● Requirement: Work through the listing below and count the lines that hold "none". Answer with the number alone.

● Supplied data:
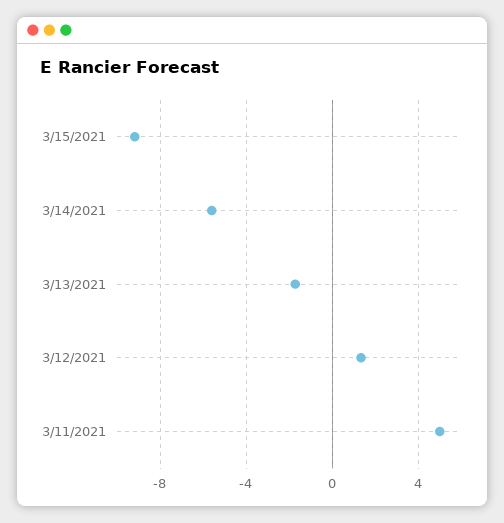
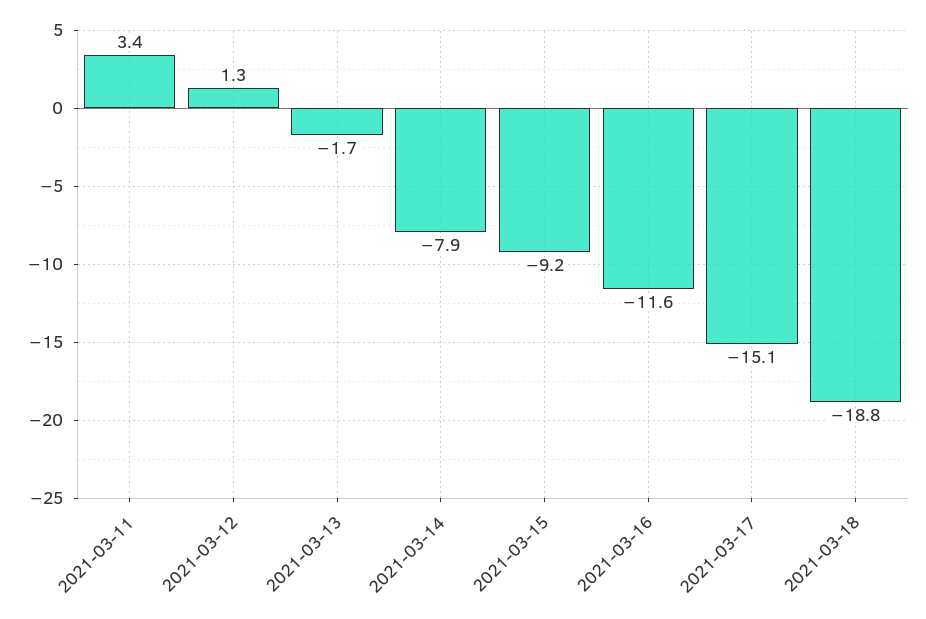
3/14/2021: -5.5 -> -7.9
3/11/2021: 5 -> 3.4
2021-03-16: none -> -11.6
2021-03-17: none -> -15.1
2021-03-18: none -> -18.8

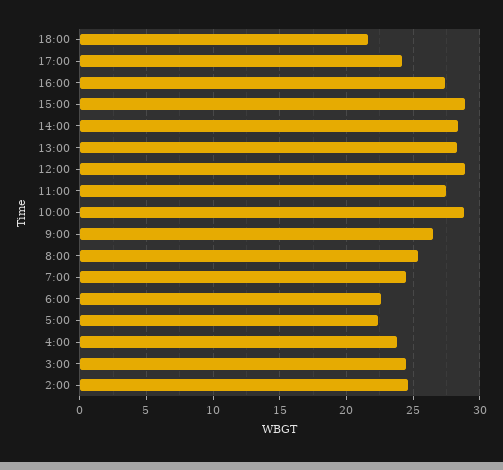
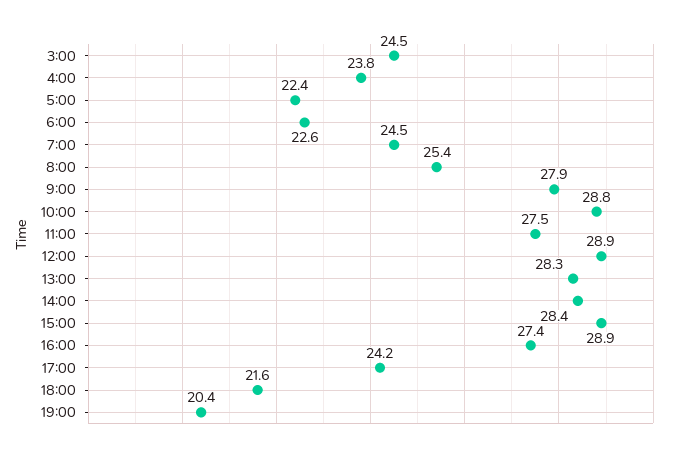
9:00: 26.5 -> 27.9
2:00: 24.5 -> none
19:00: none -> 20.4

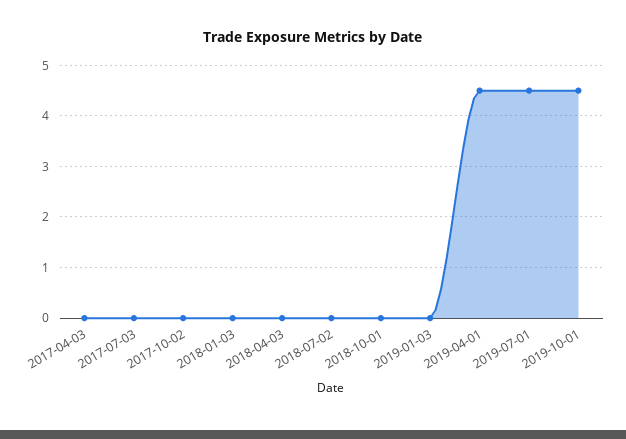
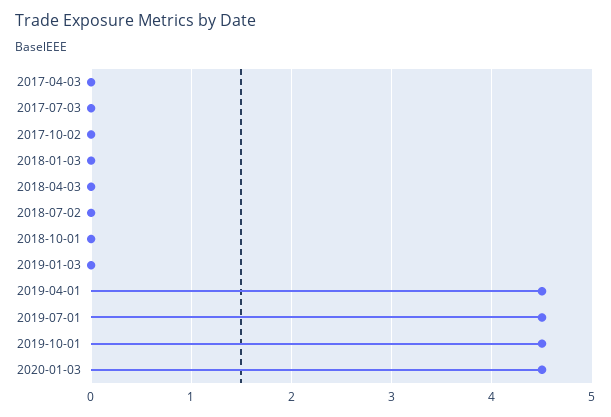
2020-01-03: none -> 4.5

● Your solution: 6